Господи, если бы я мог еще раз выйти с нашего двора и у меня были б ноги, да хоть бы и не было, если б я вышел еще раз даже на костылях и мне дозволено было бы самому проторить дорогу, может, и новую какую дорогу, э-эх, зашагал бы я и, глядишь, сумел бы... сумел бы и лучшую протоптать дорогу, удачливей растянуть ленту. Не нужна была бы мне тогда и карта, зачем она мне? Хоть новая, хоть старая, зачем она? Если бы у меня даже костыли болели, пускай болят, пускай и карта болит, на своих двоих или на костылях ты должен, должен топать по словацким дорогам, должен топать, дружище! И если б ты даже сумел завыть от боли, главное — человек, главное — ноги или хоть костыли, а уж потом дороги, уж потом, дружище, и карта.

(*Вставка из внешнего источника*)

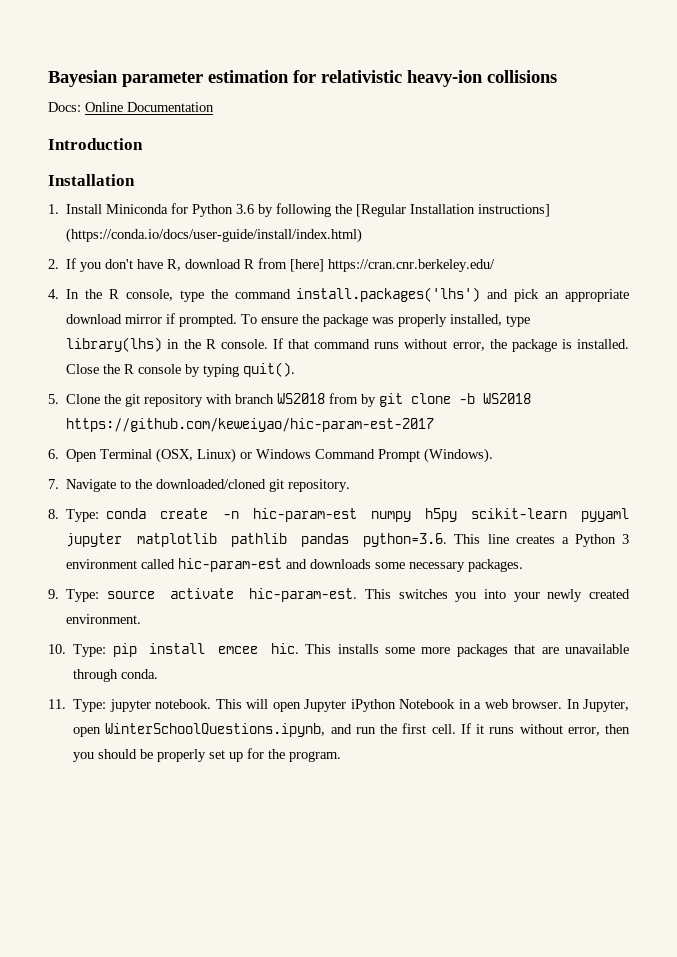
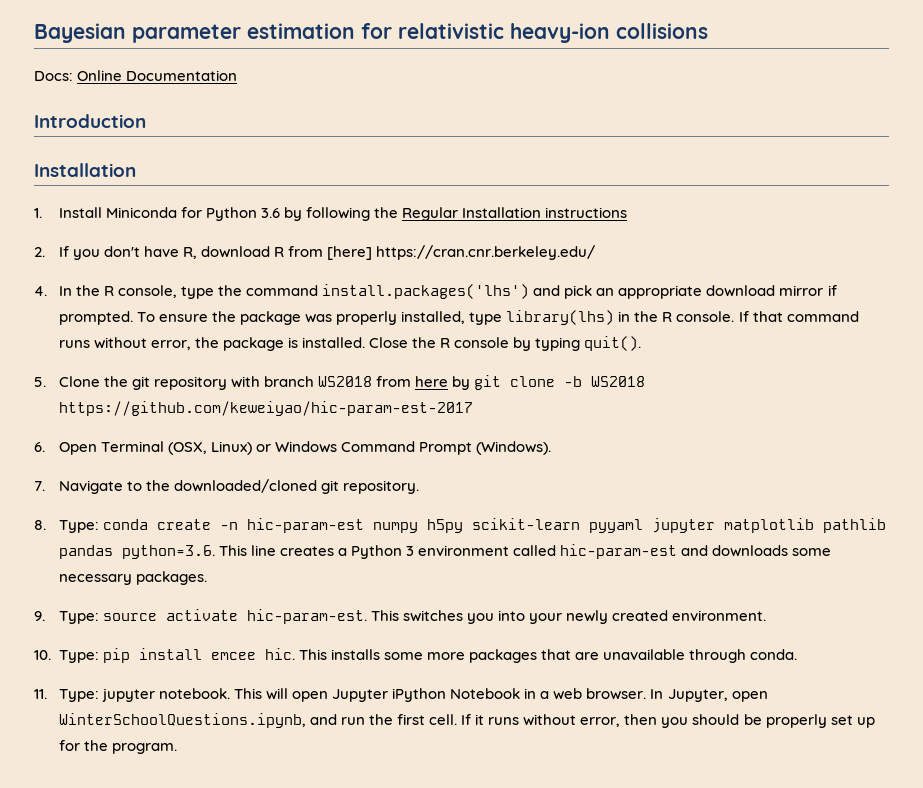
[356,204,551,217] [66,228,363,243] [Regular Installation instructions] (https://conda.io/docs/user-guide/install/index.html) -> [402,207,628,221] Regular Installation instructions
(359, 398) none -> [415,376,449,387] here

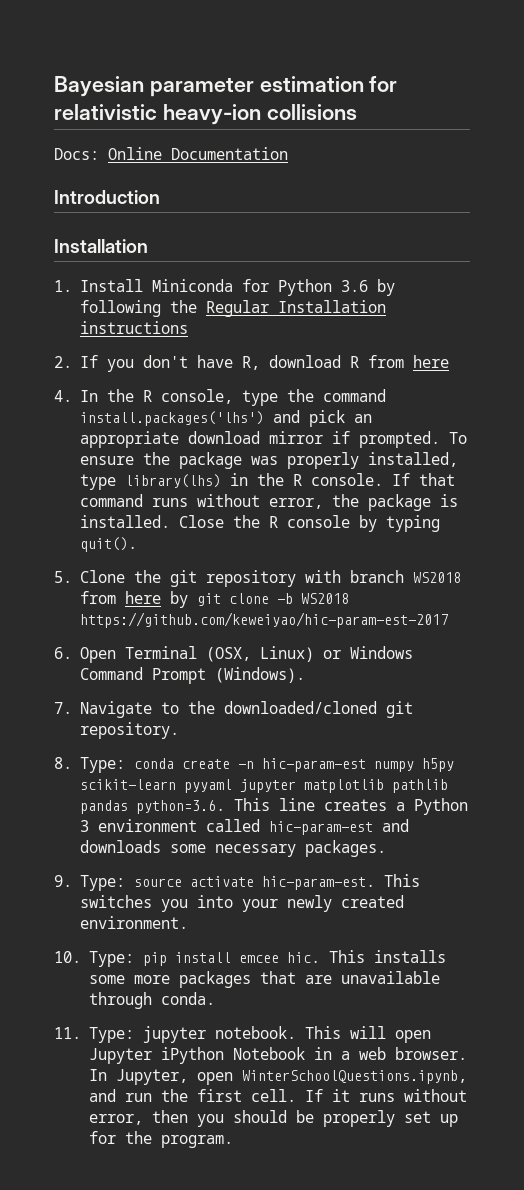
[327,245,596,260] [here] https://cran.cnr.berkeley.edu/ -> [412,355,449,368] here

А может, я строю из себя умного, как и подобные мне умники, лишь тогда, когда все уже позади. А что еще мне остается?
Многие из моих товарищей уехали в Америку, во Францию, в Канаду, черт знает куда. Было, правда, в Словакии несколько фабричек, но они внезапно исчезли, были всевозможные гуты, но и их постигла та же участь. Дьявол знает почему! Уж явно не потому, что у нас перевелось дерево или словацкие стеклодувы разучились выдувать красивое стекло. Проявит заботу о такой стеклодув- не какой-нибудь картель, и стеклодувни как не было. И вот так исподволь все исчезает (демократия, все сожрем!), остаются в Словакии вдруг одни пастухи и овцы, дротари и их подручные да еще плотогоны — сдохни или живи впроголодь!
Вот и живу впроголодь. И не я один. Но разве всех перечислишь? Я ведь и сам стыжусь за себя! Порой не решаюсь даже на собственное имя отозваться!
Хотя мой отец и не был стеклодувом, я и в Словакии видел чудесные кувшинчики, рюмочки, скляночки — ведь пока были стеклодувни, были и скляночки. Некоторые рюмки так и назывались у нас — «скляночки». Но были и всякие графинчики, штофчики, разное расписное и, ей-богу, даже цветное стекло.